Alors, quand la conversation de la Floride s’est tournée vers la marijuana, un autre passe-temps historique avec son histoire douteuse, le titan de Blau, un cabinet d’avocats, GrayRobinson, a sauté sur l’occasion. Blau dirige maintenant une pratique spéciale pour les clients désireux de capitaliser sur le cannabis médical – et de contourner les lois à leur avantage.

Et Akerman, le géant du droit des sociétés basé à Miami et le plus grand cabinet d’avocats de l’Etat, a récemment lancé un "groupe de travail sur les substances réglementées" avec près de deux douzaines d’avocats chevronnés et de professionnels de la politique publique prêts à conseiller, entre autres, des cultivateurs, des groupes de capitaux privés et des dispensaires.

"Nous ne sommes pas les ‘avocats du pot’. Ce n’est pas de la folie reefer. C’est 100% professionnel, 100% légitime. . .


et nous le prenons à 100% au sérieux," dit Troy Kishbaugh, un soins de santé spécialiste au sein du groupe de produits réglementés de GrayRobinson. "Nous avons un grand soins de santé base. . . et Ils veulent leurs patients pour obtenir les meilleurs soins possibles. Et si la marijuana médicale fait partie de ce régime médical, Ils veulent pour s’assurer qu’ils le font bien."

Un combat encore plus grand intervient en novembre, lorsque les électeurs pourraient passer l’amendement 2 et légaliser l’herbe pour une liste beaucoup plus large d’utilisations médicales. Ses perspectives semblent de plus en plus optimistes: un sondage de l’Université Quinnipiac la semaine dernière a révélé que 88% des électeurs de la Floride soutenaient l’usage médical-cannabis des adultes.

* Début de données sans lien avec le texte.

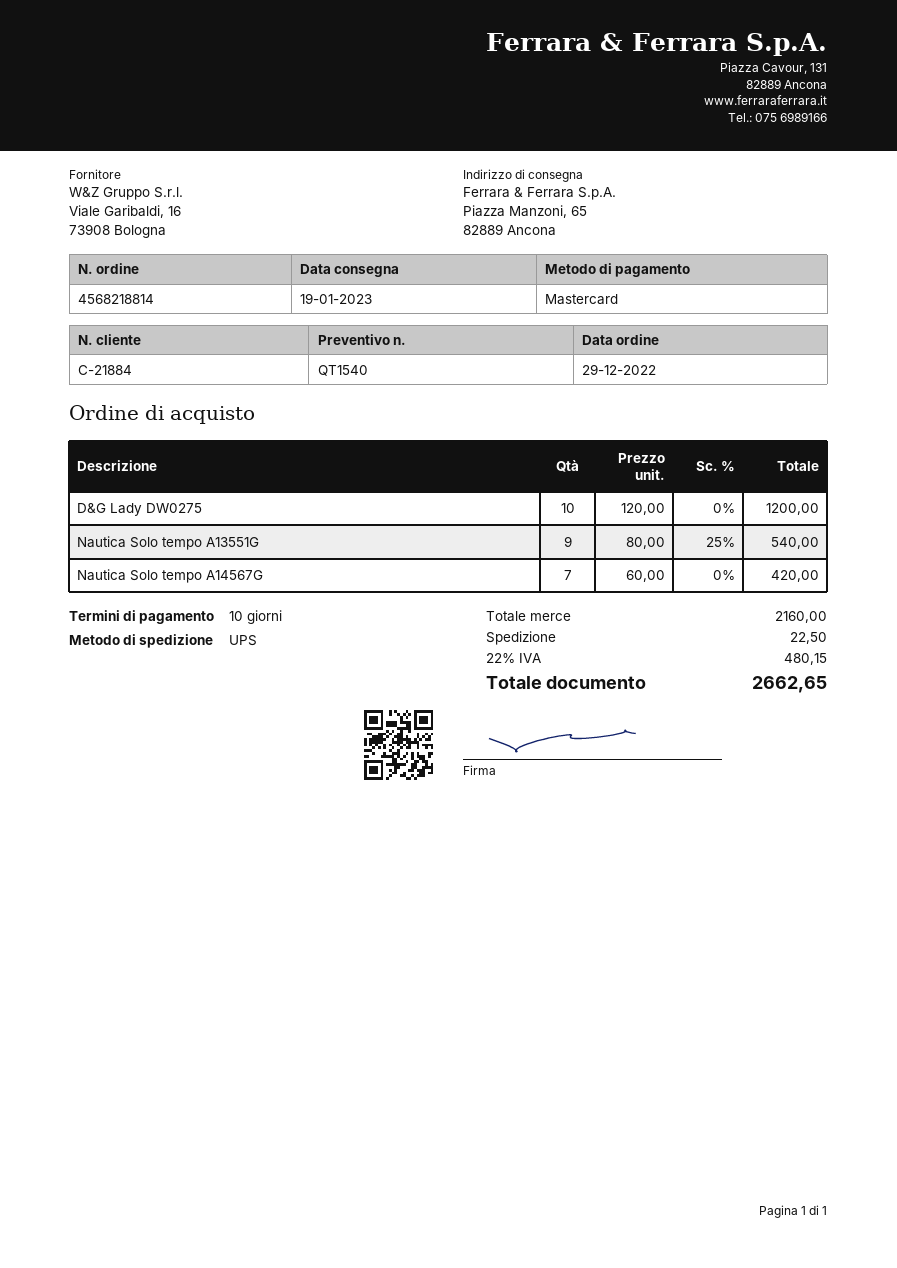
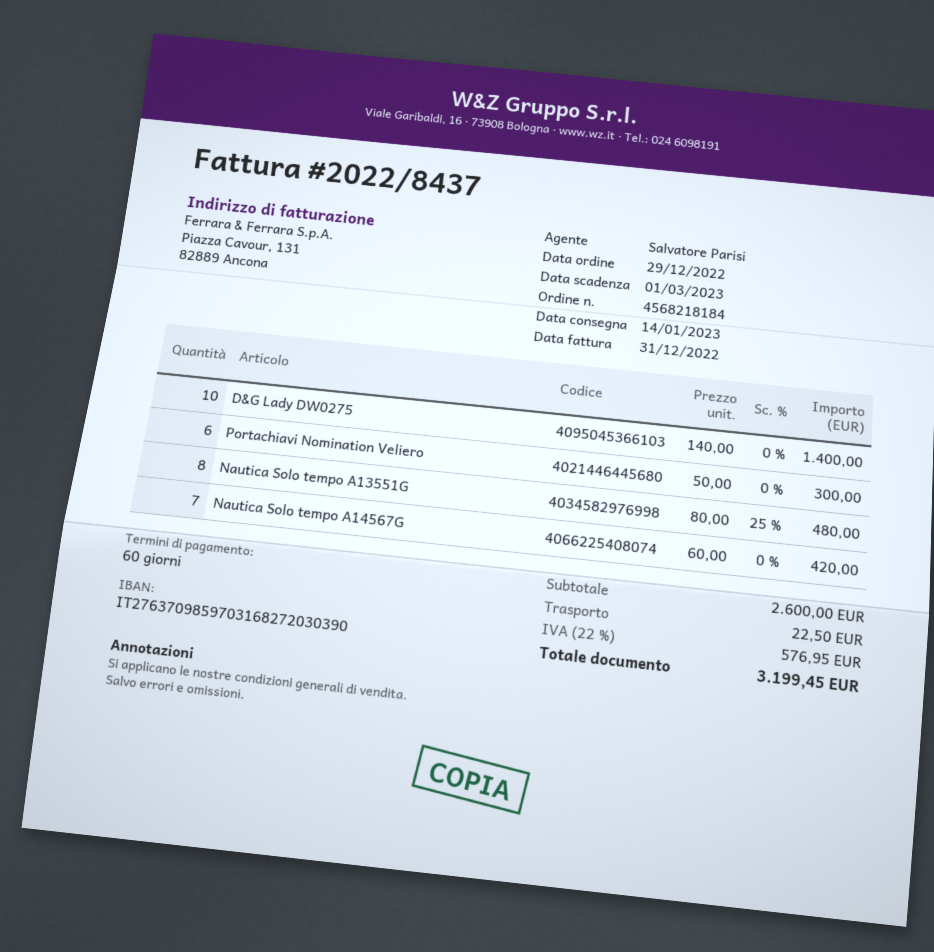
order number: 4568218814 -> 4568218184
delivery date: 2023-01-19 -> 2023-01-14
payment terms: 10 days -> 60 days
D&G Lady DW0275: 10 x 120.00 = 1200.00 -> 10 x 140.00 = 1400.00
Nautica Solo tempo A13551G: 9 x 80.00 - 25% = 540.00 -> 8 x 80.00 - 25% = 480.00
Portachiavi Nomination Veliero: none -> 6 x 50.00 = 300.00
subtotal: 2160.00 -> 2600.00
tax: 22% = 480.15 -> 22% = 576.95
total: 2662.65 -> 3199.45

Si le vote passe, la Floride pourrait suivre la Californie en devenant le deuxième plus grand état médical des États-Unis, avec environ 400 000 patients dépensant en moyenne 3 000 dollars par an, selon les estimations des régulateurs étatiques et un groupe national de commerce de cannabis.

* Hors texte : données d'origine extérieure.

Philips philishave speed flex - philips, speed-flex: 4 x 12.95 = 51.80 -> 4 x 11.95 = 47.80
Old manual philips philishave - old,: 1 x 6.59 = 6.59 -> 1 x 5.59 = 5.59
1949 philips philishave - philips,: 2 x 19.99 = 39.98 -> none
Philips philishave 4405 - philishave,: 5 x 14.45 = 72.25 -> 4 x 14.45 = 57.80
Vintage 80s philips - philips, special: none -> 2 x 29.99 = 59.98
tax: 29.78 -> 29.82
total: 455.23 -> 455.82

Les régulateurs d’état ont plusieurs mois pour décider des petits détails de la loi, laissant une grande fenêtre pour "cannabusiness" intérêts poussant à trouver un créneau non desservi. Le Bureau de l’utilisation humanitaire du ministère de la Santé, qui rédige les règles, a discuté vendredi lors d’une audience publique d’un éventail d’entreprises potentielles, allant du dépistage médical du cannabis à la livraison à domicile.

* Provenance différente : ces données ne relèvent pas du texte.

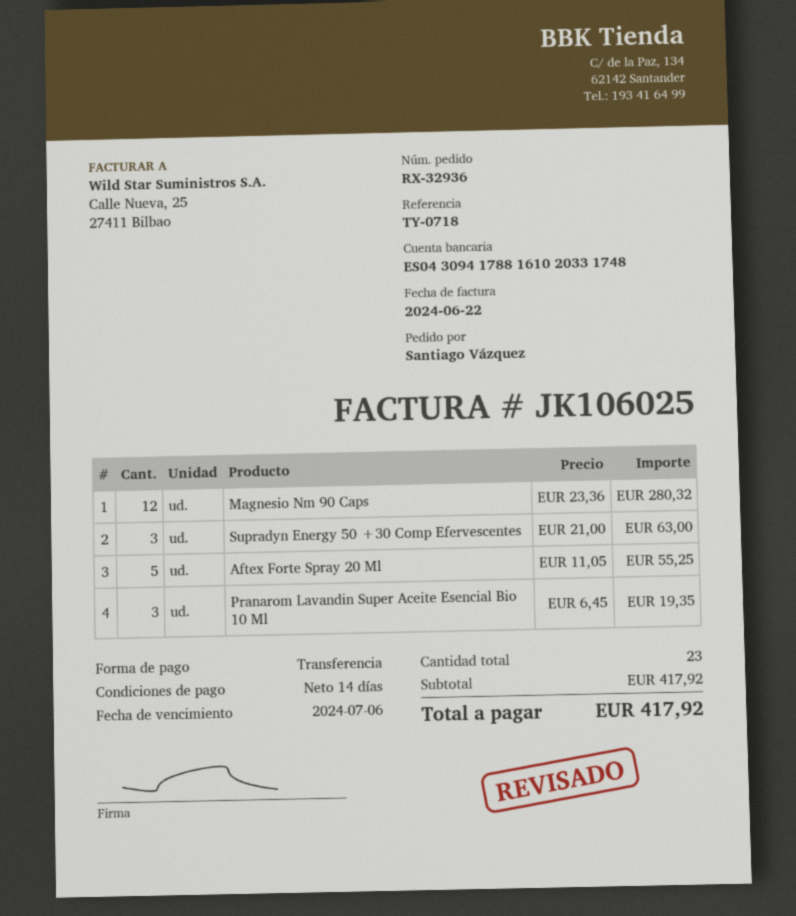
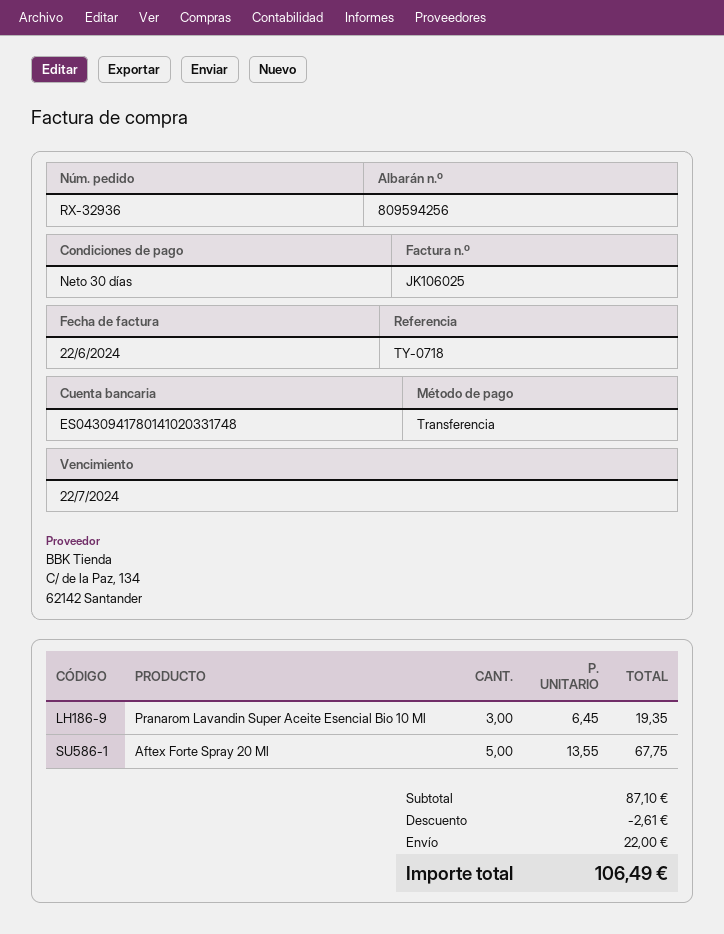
payment terms: 14 days -> 30 days
due date: 2024-07-06 -> 2024-07-22
bank account: ES0430941788161020331748 -> ES0430941780141020331748
Magnesio Nm 90 Caps: 12 x 23.36 = 280.32 -> none
Supradyn Energy 50 +30 Comp Efervescentes: 3 x 21.00 = 63.00 -> none
Aftex Forte Spray 20 Ml: 5 x 11.05 = 55.25 -> 5 x 13.55 = 67.75
subtotal: 417.92 -> 87.10
discount: none -> 2.61
shipping: none -> 22.00
total: 417.92 -> 106.49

Ils suivent également les traces de firmes nationales capables de guider le commerce émergent. Le Canna Law Group de Seattle, lancé par le cabinet d’avocats international Harris Moure en 2011, s’est révélé "rentable presque instantanément," partenaire Dan Harris a déclaré au Puget Sound Business Journal l’année dernière, ajoutant: "Nous avons été choqués par la demande." L’un des avocats du groupe, un jeune diplômé de l’Université de Miami, a été élu "Avocat de l’industrie de la marijuana de l’année" en 2013 par Dope Magazine.

Pour les détails plus fins, les avocats ont dit, les entreprises suivent les demandes de leurs clients pour faire pression sur leur chemin dans l’influence. Un litige semble probable: Une proposition de règle limitant l’herbe médicale de la Floride à cinq pépinières, choisies par loterie, a déjà attisé la colère juridique.

Mais Blau GrayRobinson, dont le groupe de pratique prend trois nouveaux clients par semaine, ne s’arrête pas de soutenir le "ruée vers l’vert" des petits entrepreneurs. Il compare les débuts de l’herbe légale de la Floride à celle de la ruée vers l’or américaine, dans laquelle les intérêts commerciaux organisés, et non les troupes au sol excitées, ont fini par avoir le plus à gagner.

"Tous ces mineurs wannabe pensaient (ils allaient s’enrichir) quand ils ont poussé en avant pour exploiter le Klondike … mais très peu en ont émergé avec quoi que ce soit," Blau a dit. "En réalité, ce sont les compagnies minières aurifères établies qui ont pris le terrain et se sont approprié le leur."